**RECORDS FOR THE EXERCISE:**
+===+

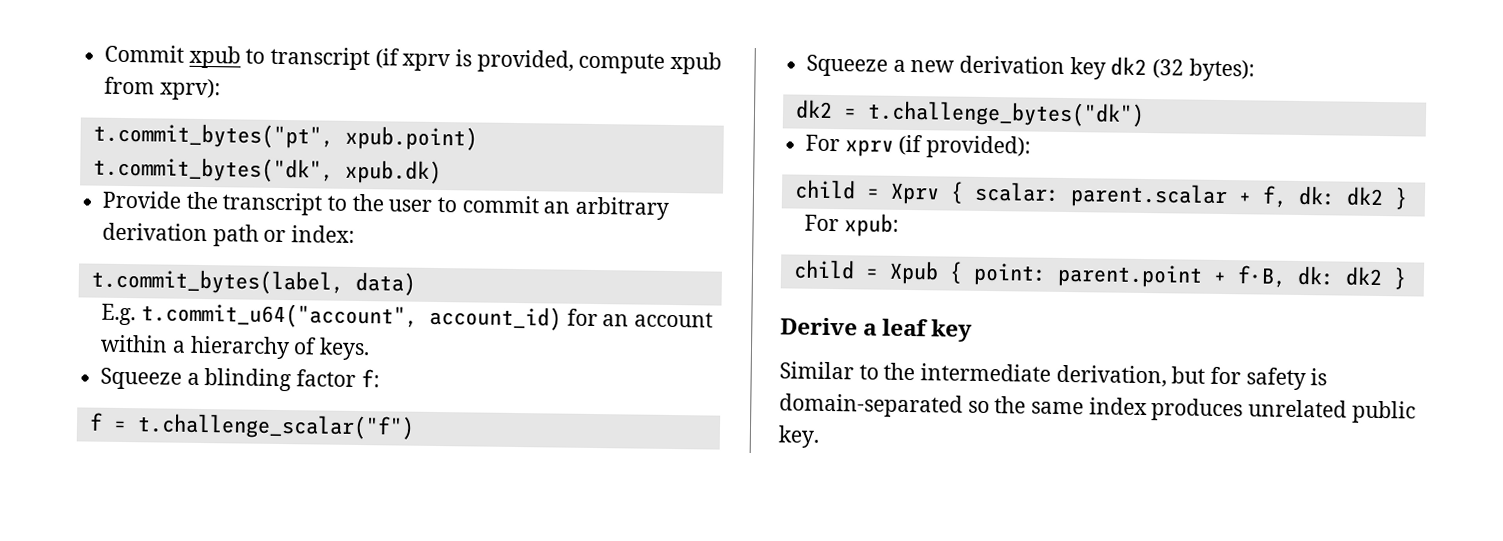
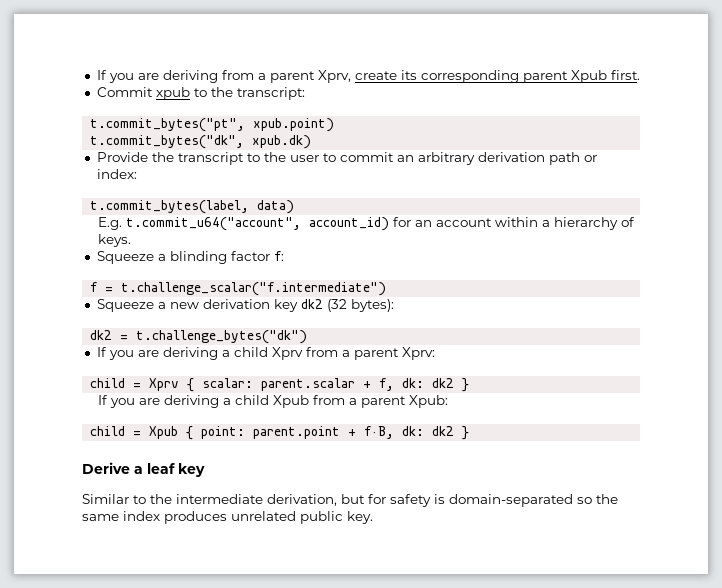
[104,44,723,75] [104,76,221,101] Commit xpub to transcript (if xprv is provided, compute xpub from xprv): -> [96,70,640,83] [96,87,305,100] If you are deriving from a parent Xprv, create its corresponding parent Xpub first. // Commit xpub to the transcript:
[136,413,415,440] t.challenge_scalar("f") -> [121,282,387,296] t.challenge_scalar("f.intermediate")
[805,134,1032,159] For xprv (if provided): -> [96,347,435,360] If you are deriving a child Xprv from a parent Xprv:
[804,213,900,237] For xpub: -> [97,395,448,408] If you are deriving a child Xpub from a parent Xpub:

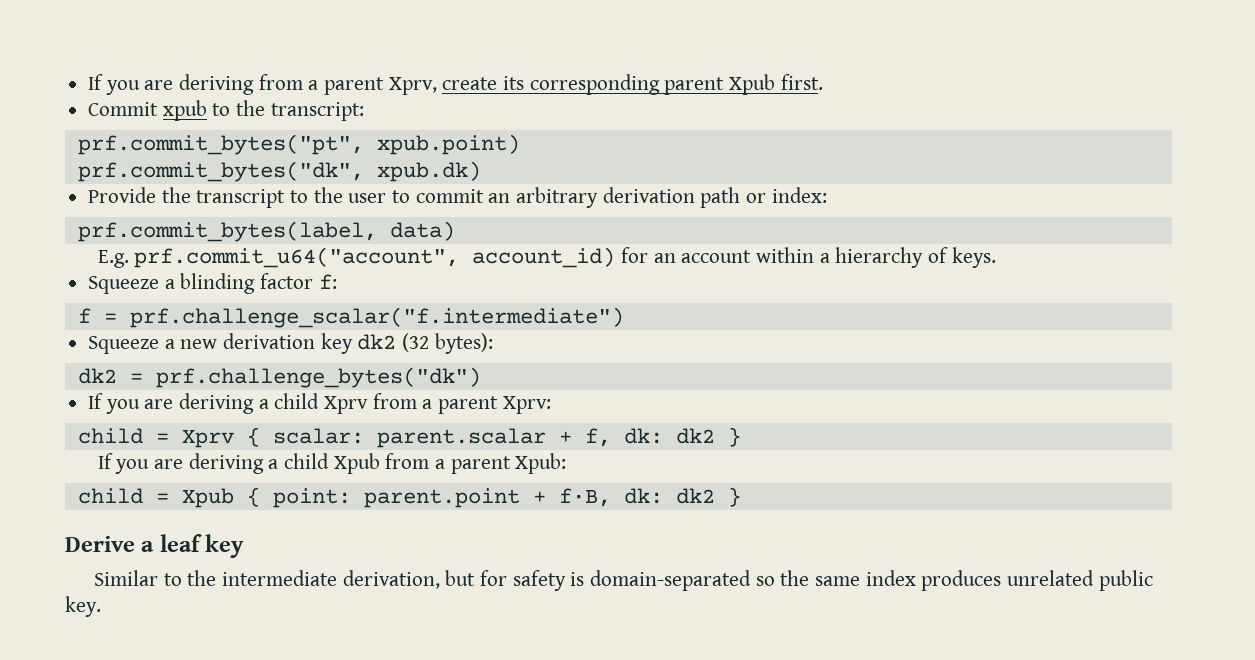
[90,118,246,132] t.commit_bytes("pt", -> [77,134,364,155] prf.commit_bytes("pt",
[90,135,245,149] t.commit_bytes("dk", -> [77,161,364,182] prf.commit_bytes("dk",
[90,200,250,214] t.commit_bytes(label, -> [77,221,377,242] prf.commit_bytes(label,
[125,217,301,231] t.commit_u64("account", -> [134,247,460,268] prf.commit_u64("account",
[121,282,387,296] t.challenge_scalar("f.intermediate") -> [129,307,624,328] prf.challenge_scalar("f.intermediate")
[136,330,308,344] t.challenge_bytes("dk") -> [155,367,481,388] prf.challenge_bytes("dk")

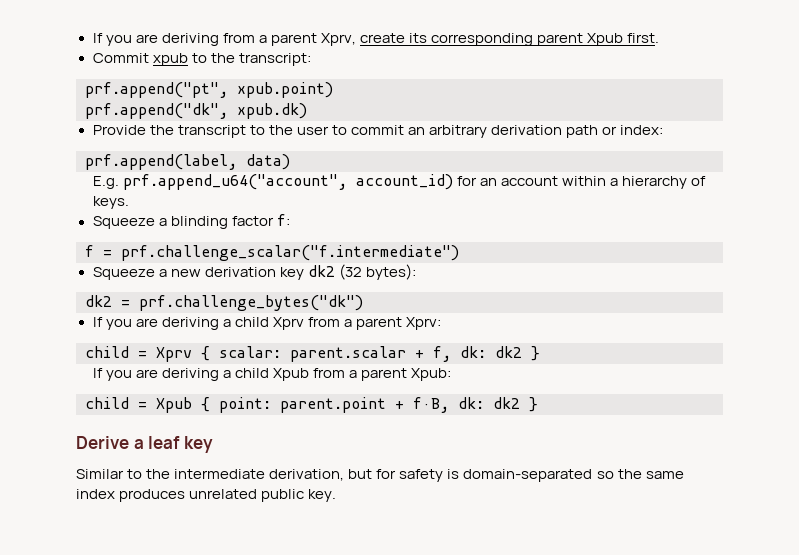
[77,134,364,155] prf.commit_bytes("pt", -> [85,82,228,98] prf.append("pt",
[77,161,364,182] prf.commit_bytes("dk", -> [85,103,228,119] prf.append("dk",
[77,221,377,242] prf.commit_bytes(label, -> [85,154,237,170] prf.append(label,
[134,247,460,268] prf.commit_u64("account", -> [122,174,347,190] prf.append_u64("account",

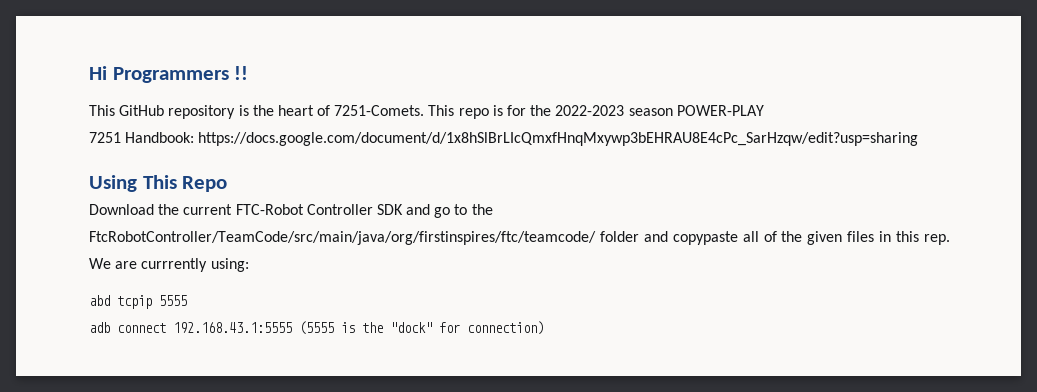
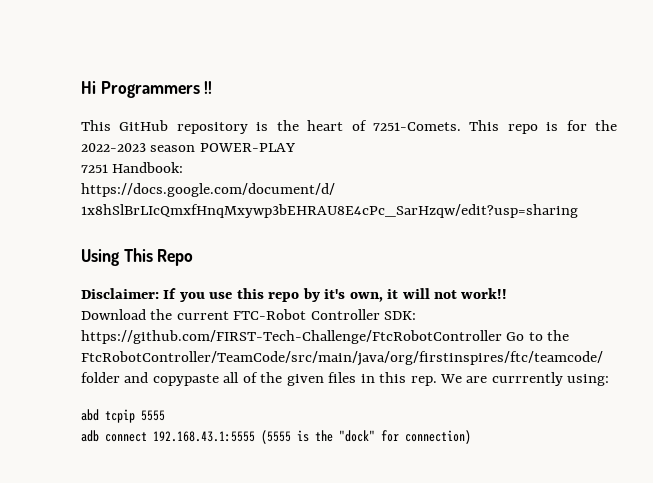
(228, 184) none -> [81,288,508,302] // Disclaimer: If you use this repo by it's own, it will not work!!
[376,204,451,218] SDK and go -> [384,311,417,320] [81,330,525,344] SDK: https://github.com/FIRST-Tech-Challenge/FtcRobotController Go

+===+

**TASK INSTRUCTIONS:** A verbatim copy of the records is expected, from their first line through the line with "[77,221,377,242] prf.commit_bytes(label, ->", inclusive, with the pictures removed.

**WRITTEN SOLUTION:**
[104,44,723,75] [104,76,221,101] Commit xpub to transcript (if xprv is provided, compute xpub from xprv): -> [96,70,640,83] [96,87,305,100] If you are deriving from a parent Xprv, create its corresponding parent Xpub first. // Commit xpub to the transcript:
[136,413,415,440] t.challenge_scalar("f") -> [121,282,387,296] t.challenge_scalar("f.intermediate")
[805,134,1032,159] For xprv (if provided): -> [96,347,435,360] If you are deriving a child Xprv from a parent Xprv:
[804,213,900,237] For xpub: -> [97,395,448,408] If you are deriving a child Xpub from a parent Xpub:

[90,118,246,132] t.commit_bytes("pt", -> [77,134,364,155] prf.commit_bytes("pt",
[90,135,245,149] t.commit_bytes("dk", -> [77,161,364,182] prf.commit_bytes("dk",
[90,200,250,214] t.commit_bytes(label, -> [77,221,377,242] prf.commit_bytes(label,
[125,217,301,231] t.commit_u64("account", -> [134,247,460,268] prf.commit_u64("account",
[121,282,387,296] t.challenge_scalar("f.intermediate") -> [129,307,624,328] prf.challenge_scalar("f.intermediate")
[136,330,308,344] t.challenge_bytes("dk") -> [155,367,481,388] prf.challenge_bytes("dk")

[77,134,364,155] prf.commit_bytes("pt", -> [85,82,228,98] prf.append("pt",
[77,161,364,182] prf.commit_bytes("dk", -> [85,103,228,119] prf.append("dk",
[77,221,377,242] prf.commit_bytes(label, -> [85,154,237,170] prf.append(label,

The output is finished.